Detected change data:
_ _ _ _ _

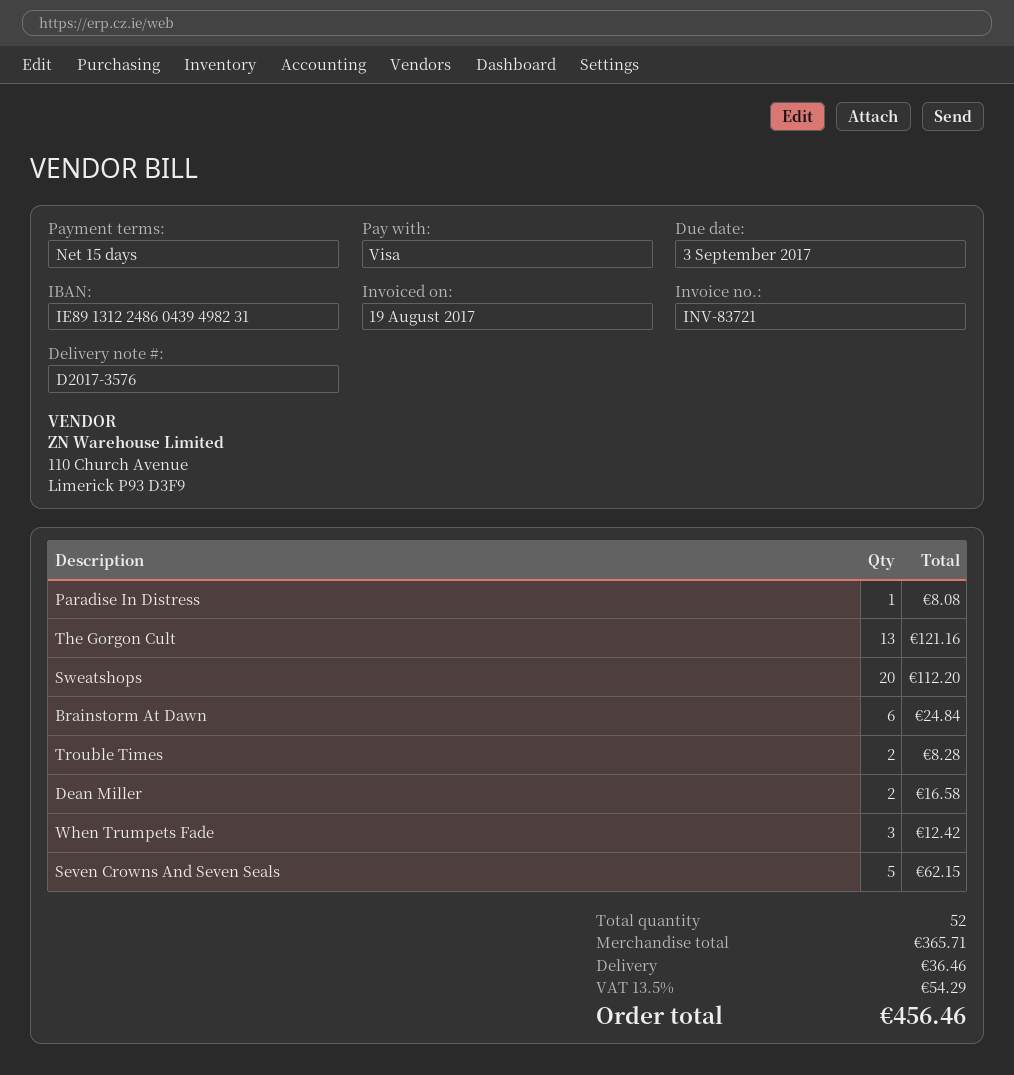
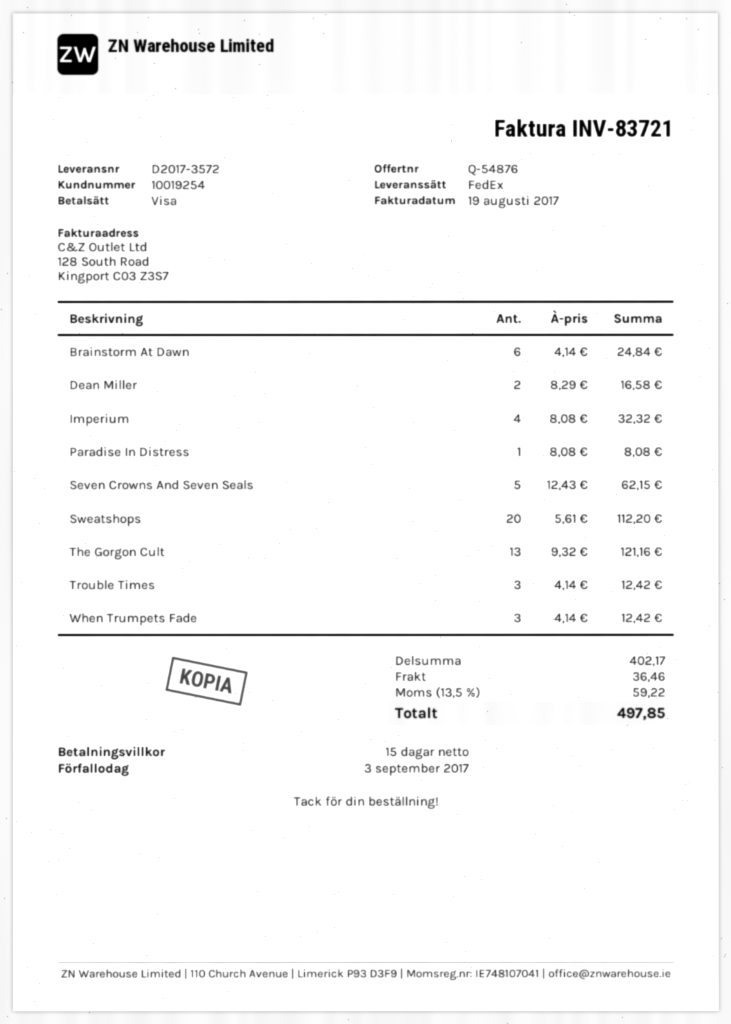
delivery note number: D2017-3576 -> D2017-3572
Trouble Times: 2 for 8.28 -> 3 for 12.42
Imperium: none -> 4 for 32.32
subtotal: 365.71 -> 402.17
tax: 13.5% = 54.29 -> 13.5% = 59.22
total: 456.46 -> 497.85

_ _ _ _ _

What to do -
An exact copy of all the records is required, with the pictures omitted.

Task result -
delivery note number: D2017-3576 -> D2017-3572
Trouble Times: 2 for 8.28 -> 3 for 12.42
Imperium: none -> 4 for 32.32
subtotal: 365.71 -> 402.17
tax: 13.5% = 54.29 -> 13.5% = 59.22
total: 456.46 -> 497.85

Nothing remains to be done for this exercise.